Hourai Yuichiro, Akutsu Tatsuya, Akiyama Yutaka
Department of Computer Science, University of Tokyo, 7-3-1 Hongo, Bunkyo-ku, Tokyo 113-0033, Japan.
Bioinformatics. 2004 Apr 12;20(6):863-73. doi: 10.1093/bioinformatics/btg494. Epub 2004 Jan 29.
Homology search is one of the most fundamental tools in Bioinformatics. Typical alignment algorithms use substitution matrices and gap costs. Thus, the improvement of substitution matrices increases accuracy of homology searches. Generally, substitution matrices are derived from aligned sequences whose relationships are known, and gap costs are determined by trial and error. To discriminate relationships more clearly, we are encouraged to optimize the substitution matrices from statistical viewpoints using both positive and negative examples utilizing Bayesian decision theory.

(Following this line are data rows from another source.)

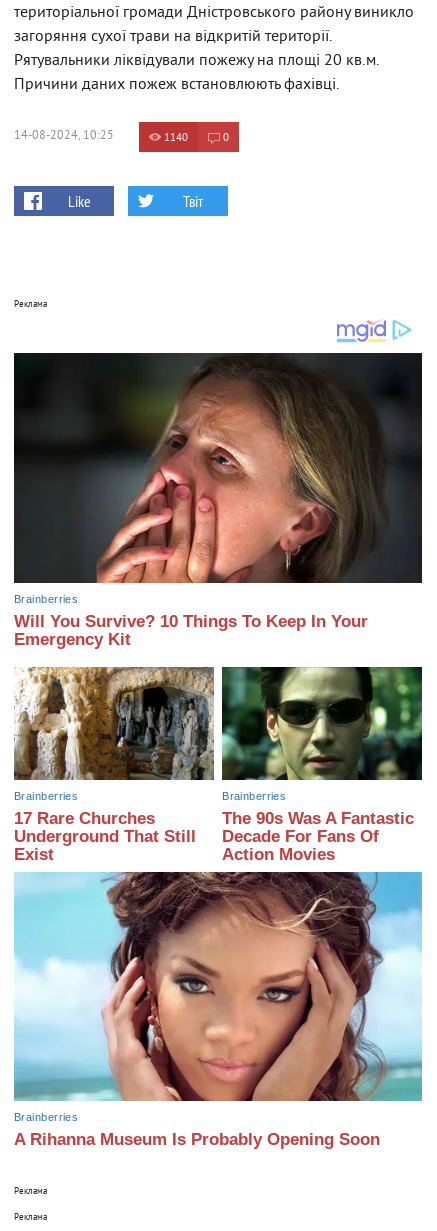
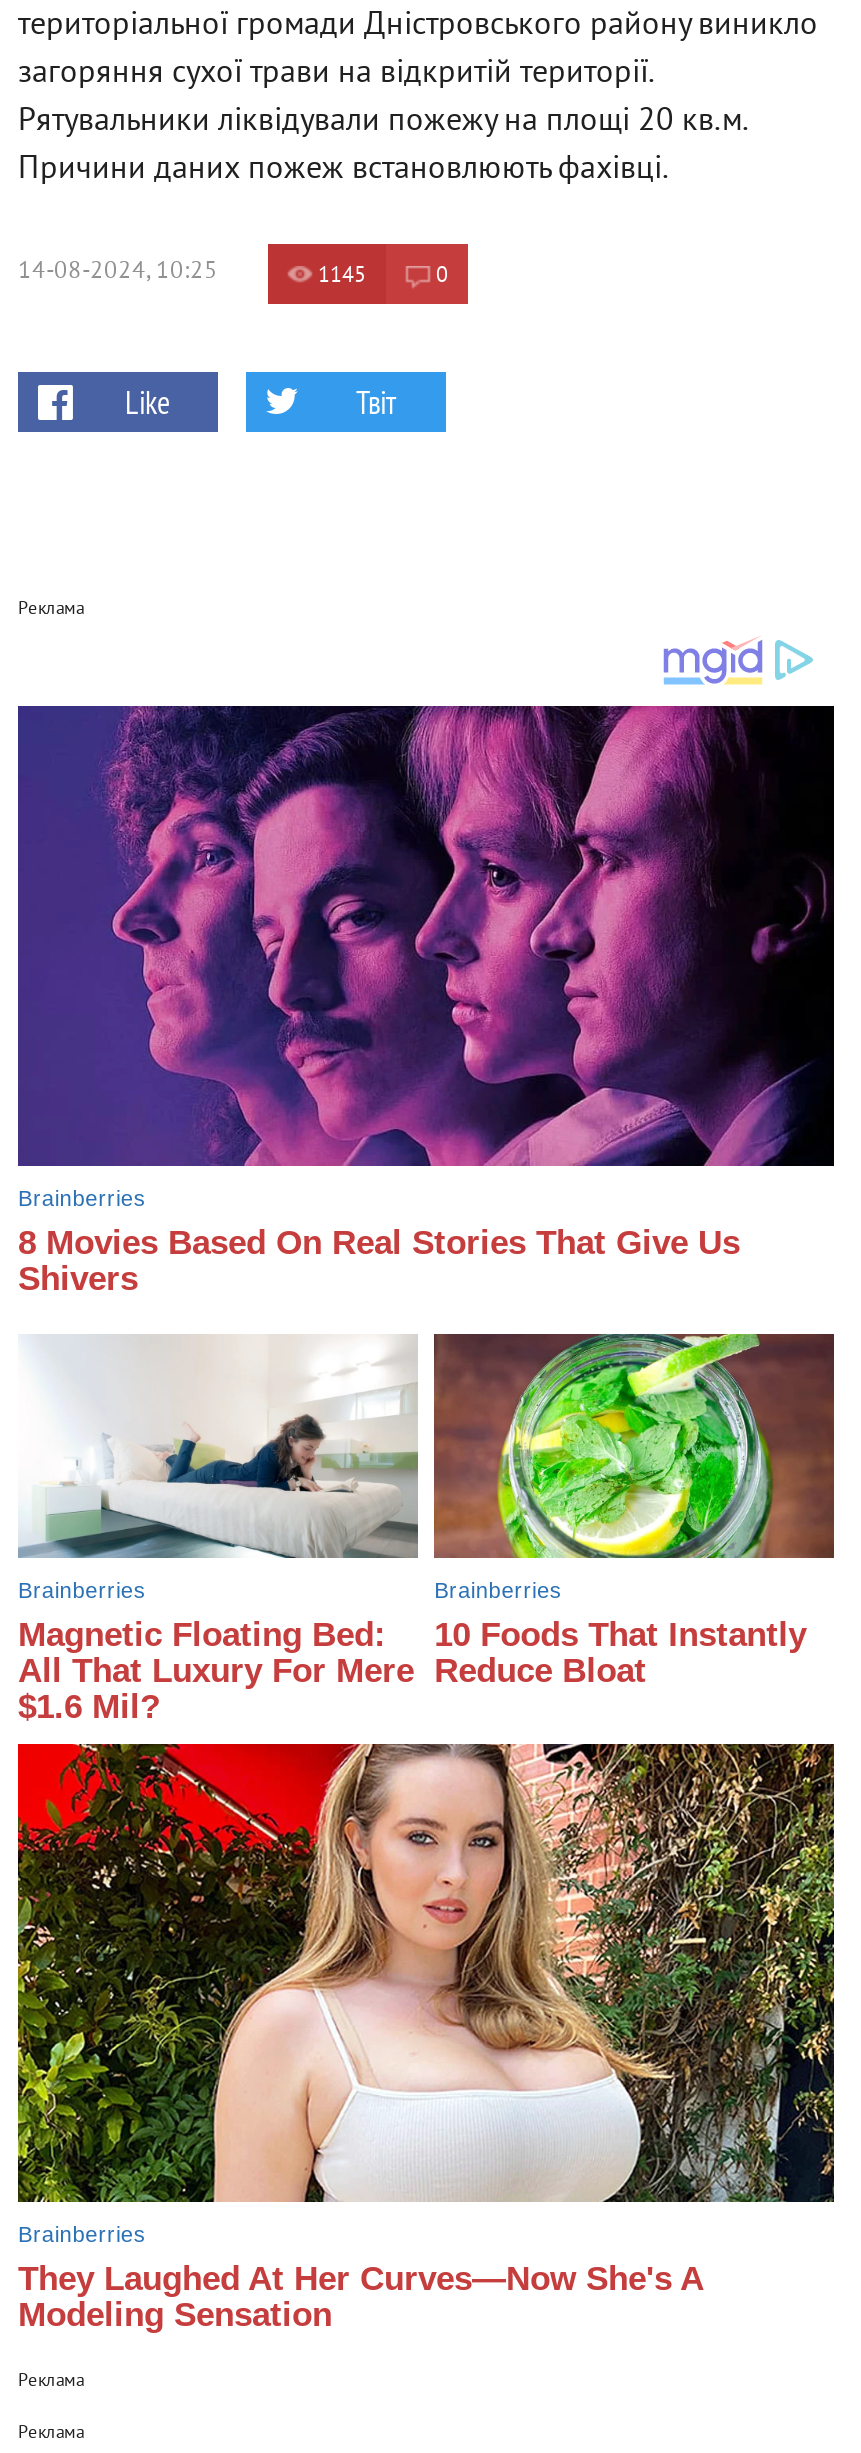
- 1140
+ 1145

- [image]
- Will You Survive? 10 Things To Keep In Your
- Emergency Kit
+ [image]
+ 8 Movies Based On Real Stories That Give Us
+ Shivers

- [image]
- 17 Rare Churches
- Underground That Still
- Exist
+ [image]
+ Magnetic Floating Bed:
+ All That Luxury For Mere
+ $1.6 Mil?

- [image]
- The 90s Was A Fantastic
- Decade For Fans Of
- Action Movies
+ [image]
+ 10 Foods That Instantly
+ Reduce Bloat

- [image]
- A Rihanna Museum Is Probably Opening Soon
+ [image]
+ They Laughed At Her Curves—Now She's A
+ Modeling Sensation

Using Cluster of Orthologous Group (COG) database, we optimized substitution matrices. The classification accuracy of the obtained matrix is better than that of conventional substitution matrices to COG database. It also achieves good performance in classifying with other databases.
同源性搜索是生物信息学中最基本的工具之一。典型的比对算法使用替换矩阵和空位罚分。因此,改进替换矩阵可提高同源性搜索的准确性。一般来说,替换矩阵是从关系已知的比对序列中推导出来的,空位罚分则通过反复试验来确定。为了更清晰地区分关系,我们鼓励利用贝叶斯决策理论,从统计角度使用正例和反例来优化替换矩阵。
我们利用直系同源群(COG)数据库优化了替换矩阵。所得矩阵对COG数据库的分类准确率高于传统替换矩阵。在使用其他数据库进行分类时,它也表现良好。